For breakfast I ordered one of my favorite Texas meals, breakfast tacos. I ordered the potato, egg, and bacon tacos.
I also had a small piece of the cinnamon roll, which was awesome btw.
After a heavy day of eating on Saturday I was very good with my eating on Sunday. I had fresh fruit juice and a banana with peanut butter for breakfast and a homemade low fat tuna salad for lunch. For dinner, my mom made an awesome Copycat Wendy’s Chili and homemade cornbread.
My only regret from dinner Sunday night was eating chips and salsa before dinner. Those weren’t necessary.
This morning I really struggled with what to do. I was already feeling really down about my eating while here in Texas and the mental shift that has occurred, reminding me of all the bad habits which took me to 261 pounds. On the flip side I really wanted to take Neal to The Magnolia Pancake House, which in the end won.
For breakfast I ordered the blueberry pancakes, which were very tasty and very filling.

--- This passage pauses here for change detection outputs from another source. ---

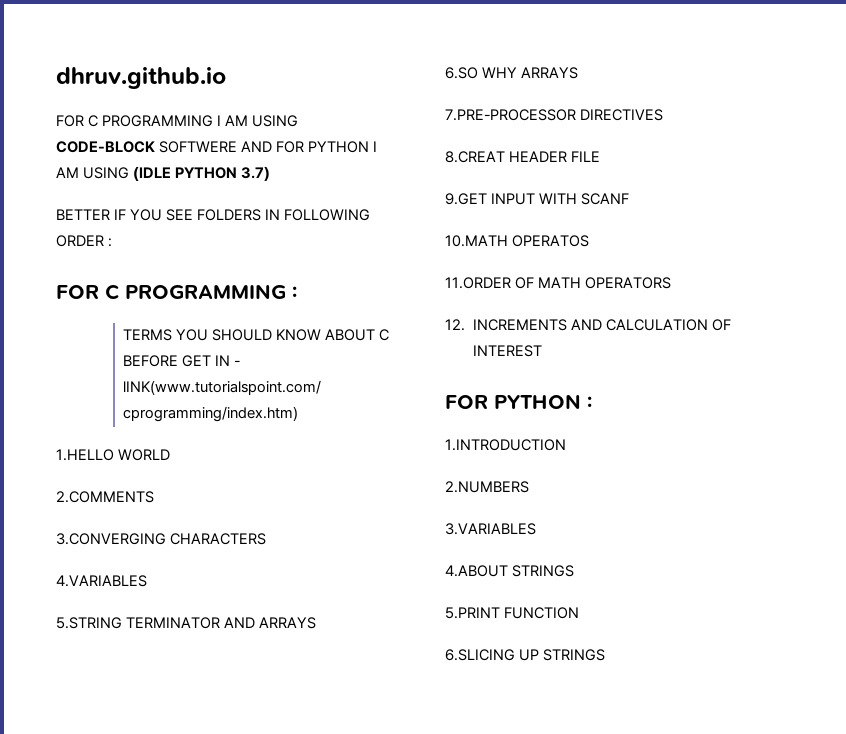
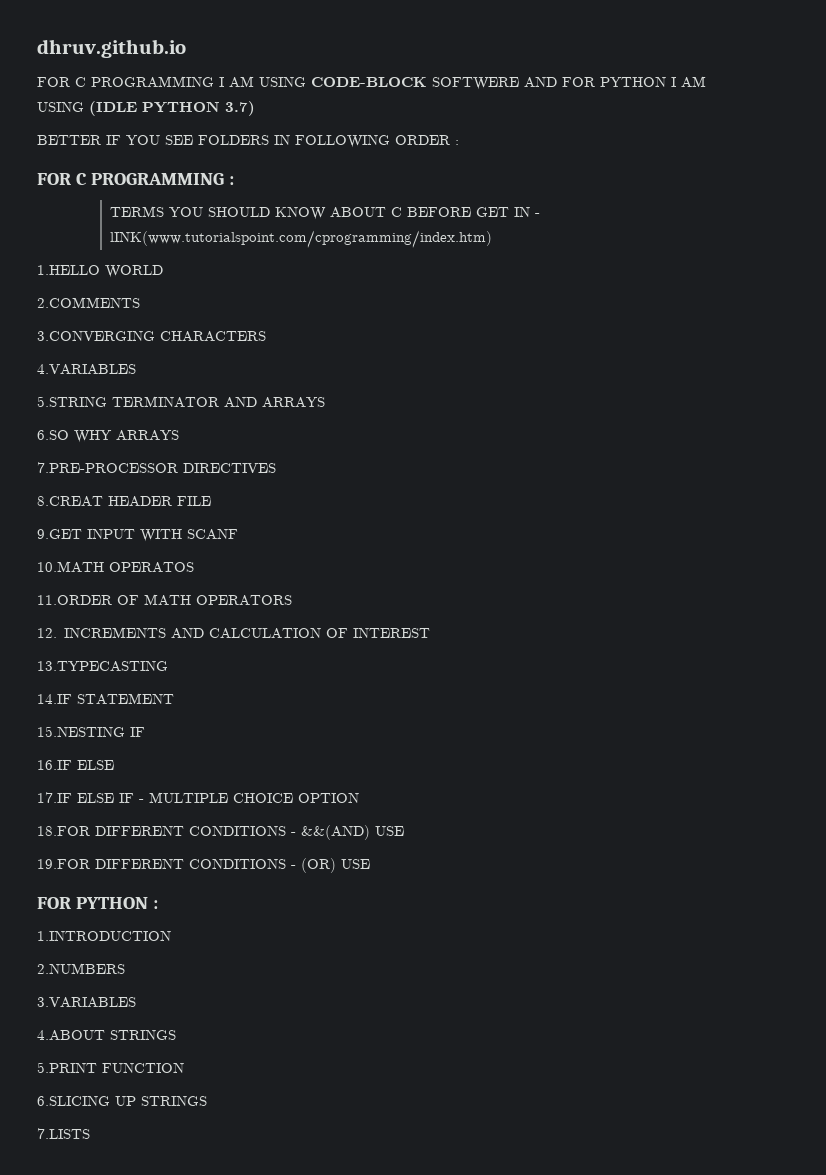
(542, 351) none -> [37,660,168,672] [37,693,174,705] [37,726,145,737] [37,760,114,770] [37,792,359,803] [37,825,404,840] [37,858,370,873] // 13.TYPECASTING // 14.IF STATEMENT // 15.NESTING IF // 16.IF ELSE // 17.IF ELSE IF - MULTIPLE CHOICE OPTION // 18.FOR DIFFERENT CONDITIONS - &&(AND) USE // 19.FOR DIFFERENT CONDITIONS - (OR) USE
(606, 655) none -> [37,1128,90,1139] // 7.LISTS

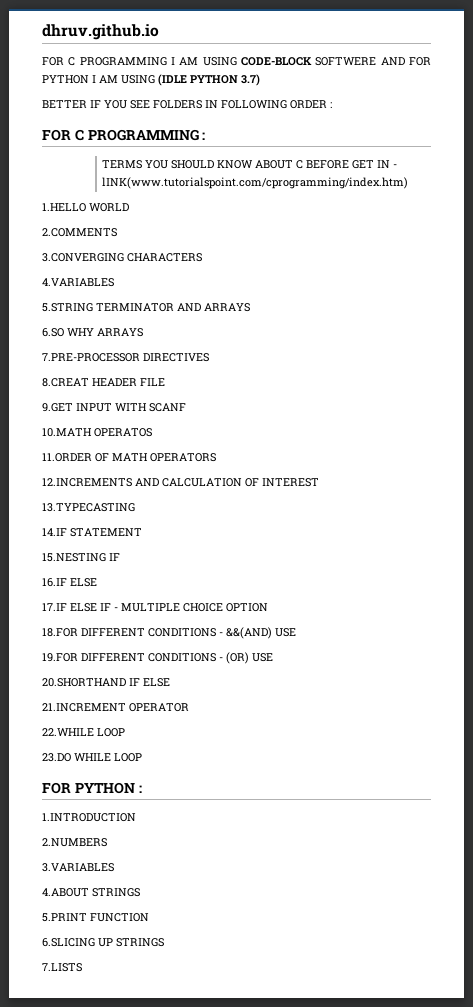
[37,627,167,638] 12. INCREMENTS -> [42,478,132,487] 12.INCREMENTS
(370, 864) none -> [42,678,170,687] [42,703,189,712] [42,728,125,737] [42,753,142,762] // 20.SHORTHAND IF ELSE // 21.INCREMENT OPERATOR // 22.WHILE LOOP // 23.DO WHILE LOOP

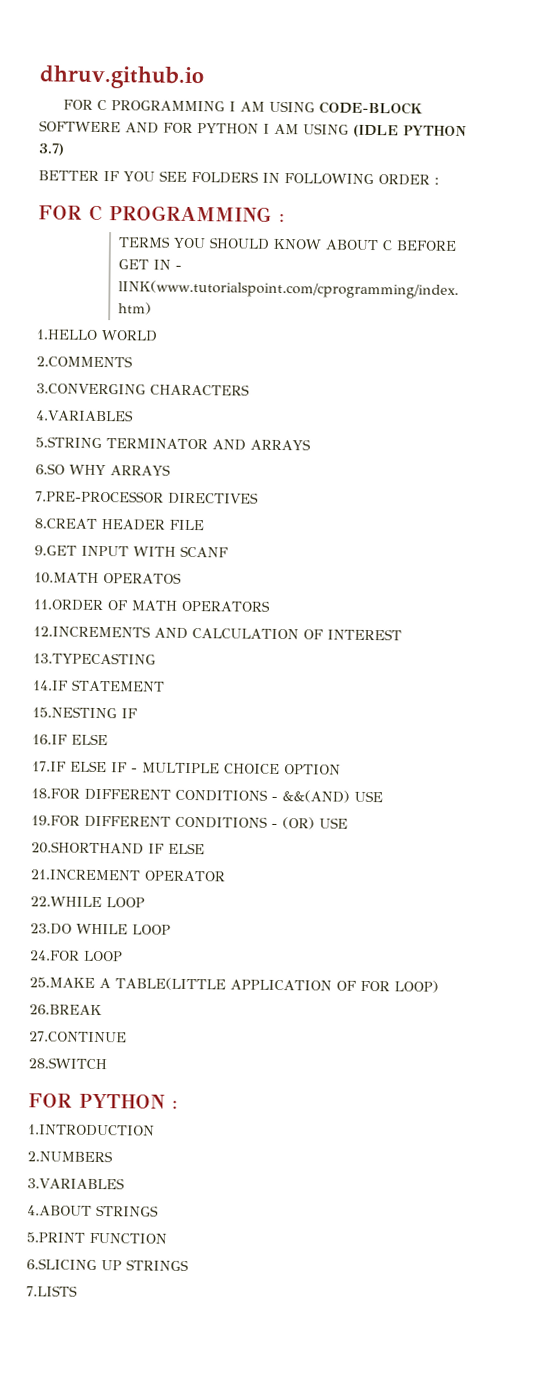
(142, 757) none -> [29,950,123,962] [29,977,439,993] [29,1004,102,1016] [29,1031,127,1043] [28,1057,107,1070] // 24.FOR LOOP // 25.MAKE A TABLE(LITTLE APPLICATION OF FOR LOOP) // 26.BREAK // 27.CONTINUE // 28.SWITCH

Neal ordered their bacon pancakes, which were pretty awesome. Not going to lie, bacon in pancakes is genius. Neal loved them!
We ate brunch around 12:30PM, so it was plenty to hold me over until dinner. To celebrate the New Years, my mom made homemade pizza, which we ate at 7PM.
I love pizza but boy did I have a lot of carbs today!
Again, I love my family but I hate how food controls me when I’m back home. I hate how I reach a point where my decisions are made around it and how it can consume me.
I am really ready to return to DC just so I can get back to my routine and my habits. I am terrified to see what I weigh in on Friday, but my weight gain will be due to all of the unhealthy foods I have consumed while here in Texas and inability to use portion control.
Not exactly how I wanted to end 2012, but it good to remember how easily bad habits can return!